Jakarta, Nawacita – Menteri Pendidikan dan Kebudayaan (Mendikbud) Nadiem Makarim belum lama ini mengakui 50% guru honorer belum memiliki nomor unik pendidik dan tenaga kependidikan (NUPTK). Bahkan, data Kementerian Pendidikan dan Kebudayaan (Kemdikbud) per 18 Desember 2019 menunjukkan guru honorer yang memiliki NUPTK berjumlah 708.963 orang. Hal itu setara dengan 47% dari total jumlah 1.498.344 guru honorer yang terdaftar pada 2019. Artinya, terdapat 789.381 guru honorer yang belum memiliki NUPTK dan tidak berhak menerima honor dari dana BOS.

Merespons hal tersebut, Ketua Umum Pengurus Besar Persatuan Guru Republik Indonesia (PB PGRI), Unifah Rosydi, meminta Mendikbud merevisi petunjuk teknis (juknis) pemanfaatan dana BOS untuk gaji guru honorer. Pasalnya, syarat NUPTK sangat sulit dipenuhi oleh para guru honorer.

“Syarat NUPTK bagi honorer yang menerima honor dari dana BOS sangat sulit dipenuhi mengingat untuk mendapatkan NUPTK harus melalui SK Kepala Daerah,” kata Unifah menjawab pertanyaan SP di Jakarta, akhir pekan lalu.

Ia menuturkan, yang terjadi di lapangan, SK Kepala Daerah tidak boleh diberikan kepada guru honorer karena terganjal oleh Peraturan Pemerintah (PP) Nomor 48 Tahun 2005. Dengan begitu, para guru honorer yang selama ini telah menerima dana dari anggaran BOS sebelumnya terancam tidak dapat lagi menerima upah dari dana BOS. Maka, PGRI berharap Kemdikbud dapat mencari solusi atas masalah tersebut.

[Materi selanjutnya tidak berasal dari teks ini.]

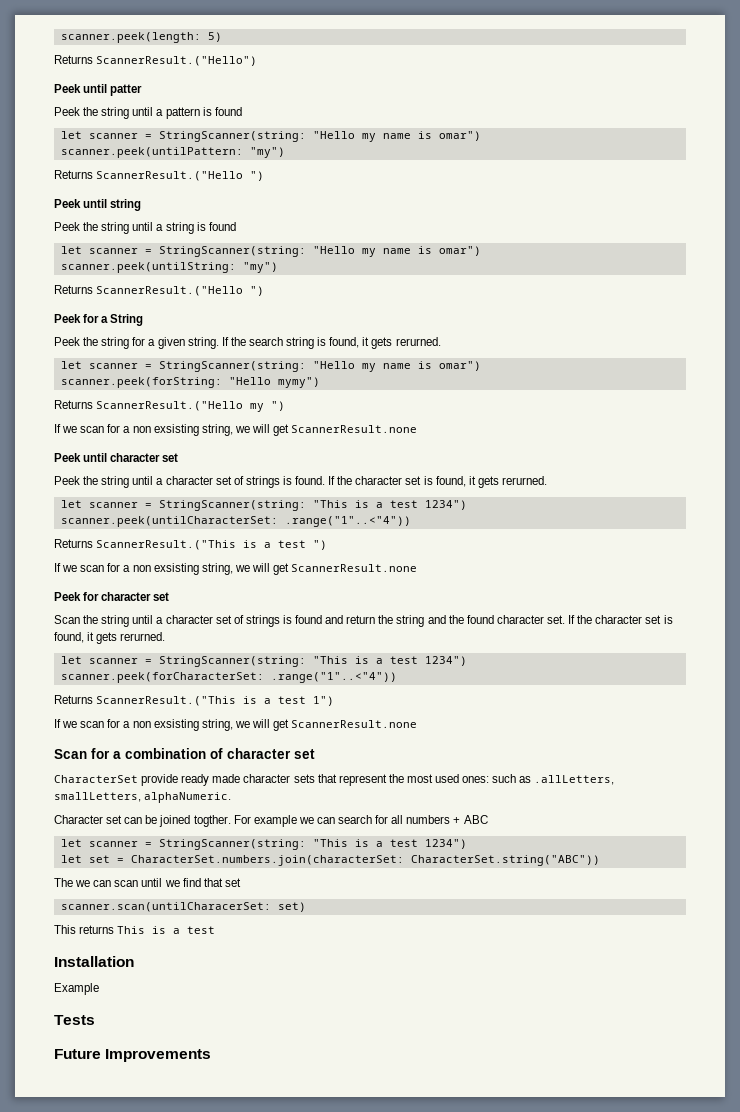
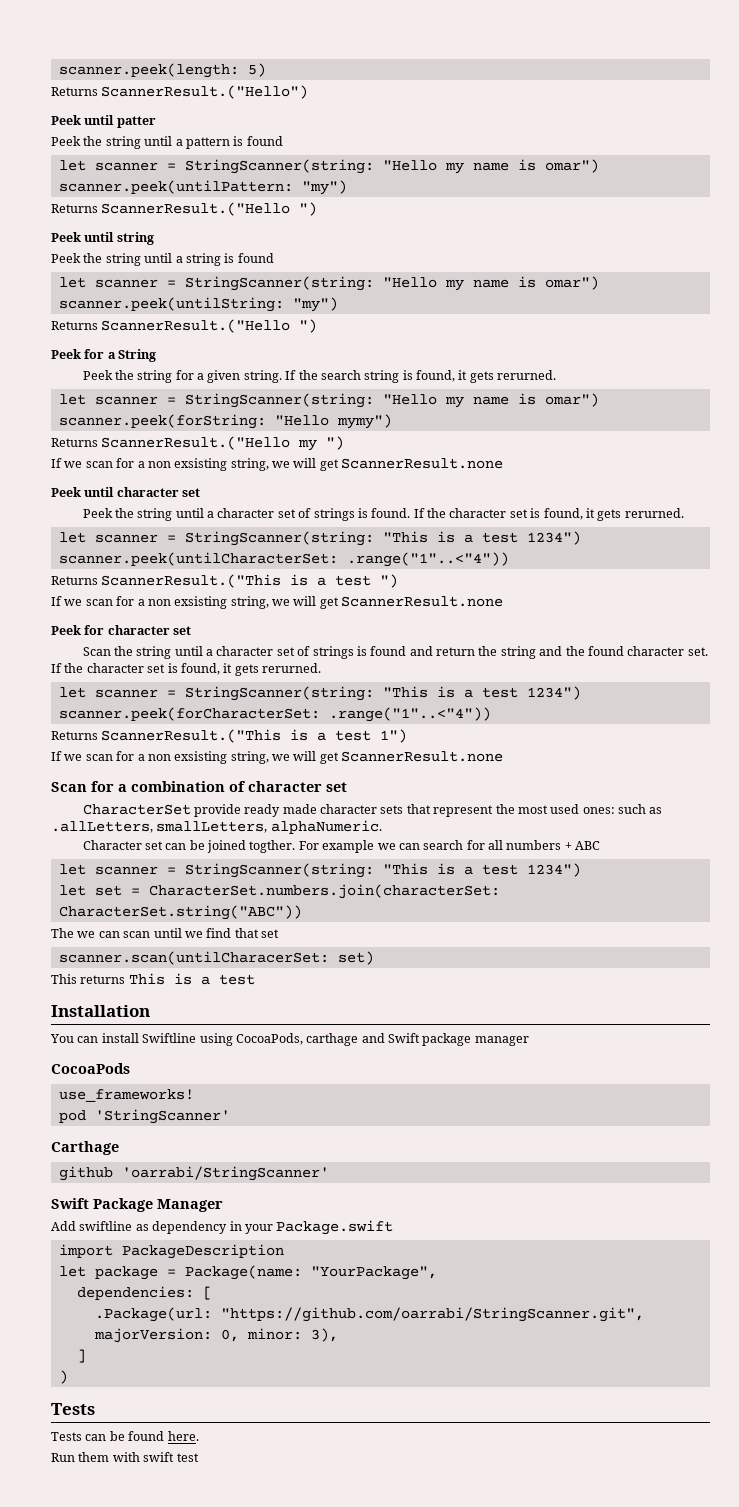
- Example
+ You can install Swiftline using CocoaPods, carthage and Swift package manager
+ CocoaPods
+ use_frameworks!
+ pod 'StringScanner'
+ Carthage
+ github 'oarrabi/StringScanner'
+ Swift Package Manager
+ Add swiftline as dependency in your Package.swift
+ import PackageDescription
+ let package = Package(name: "YourPackage",
+ dependencies: [
+ .Package(url: "https://github.com/oarrabi/StringScanner.git", majorVersion: 0, minor: 3),
+ ]
+ )
  Tests
- Future Improvements
+ Tests can be found here.
+ Run them with swift test

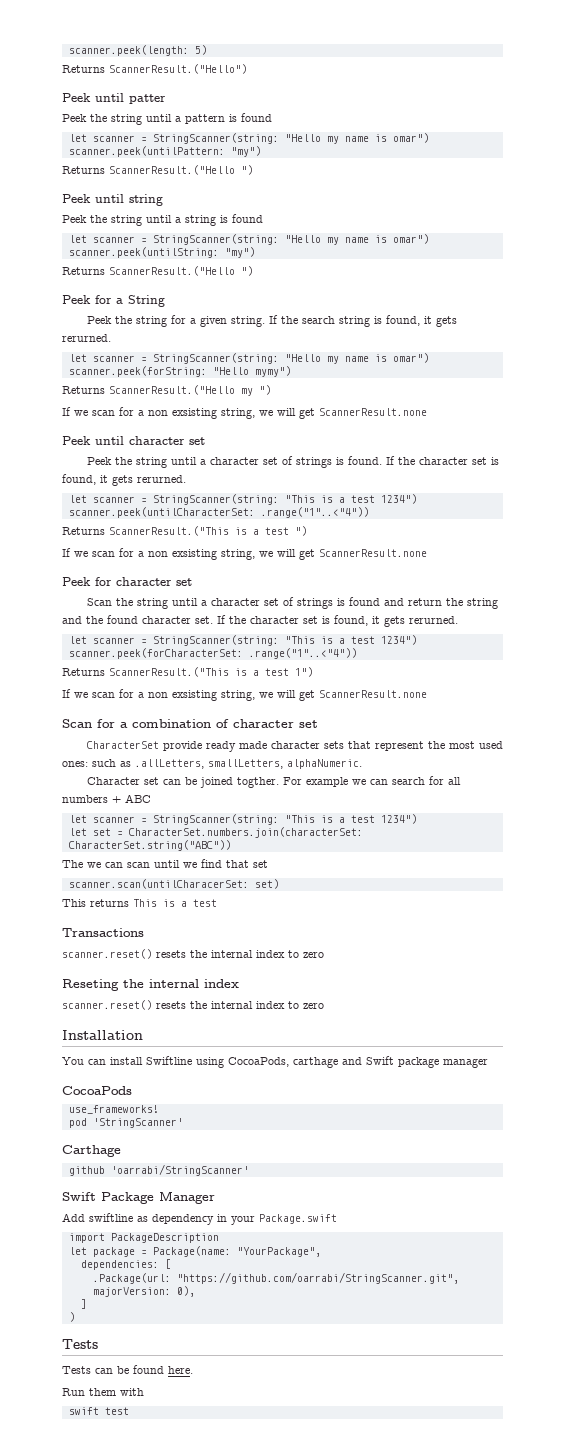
+ Transactions
+ scanner.reset() resets the internal index to zero
+ Reseting the internal index
+ scanner.reset() resets the internal index to zero
- .Package(url: "https://github.com/oarrabi/StringScanner.git", majorVersion: 0, minor: 3),
+ .Package(url: "https://github.com/oarrabi/StringScanner.git", majorVersion: 0),
- Run them with swift test
+ Run them with
+ swift test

“Jangan sampai guru honorer kita makin merana karena honor yang jumlahnya tak seberapa itu harus hilang lantaran terganjal kebijakan. Jika pemerintah serius membantu kesejahteraan guru honorer, syaratnya diperbaiki,” ucap Unifah.

Seperti diketahui, kebijakan dana BOS yang diatur melalui Peraturan Menteri Pendidikan dan Kebudayaan (Permendikbud) Nomor 8 Tahun 2020 tentang Pengelolaan Dana BOS menyebutkan, guru honorer yang dapat menikmati gaji dari dana BOS hanyalah mereka yang sudah terdata di Data Pokok Pendidikan (Dapodik), belum memiliki sertifikat pendidik, dan memiliki NUPTK per 31 Desember 2019.

Unifah juga menuturkan, terkait kesejahteraan guru ini, PGRI juga berharap revisi Undang-Undang (UU) aparatur sipil negara (ASN) yang telah disetujui DPR dan pemerintah memberi kesempatan yang sama bagi guru dan tenaga kependidikan honorer Kategori 2 (K-2) maupun non-K-2 untuk mengikuti tes ASN pegawai pemerintah dengan perjanjian kerja (P3K). Dengan begitu, rasa keadilan dapat dirasakan oleh para honorer yang telah mengabdi nyata puluhan tahun melayani pendidikan di seluruh pelosok Tanah Air.

“Harapan semua guru honorer di Indonesia untuk memperoleh pendapatan setara UMR (upah minimum regional, red) adalah keinginan yang wajar dan hal itu layak dipertimbangkan oleh pemerintah,” kata Unifah.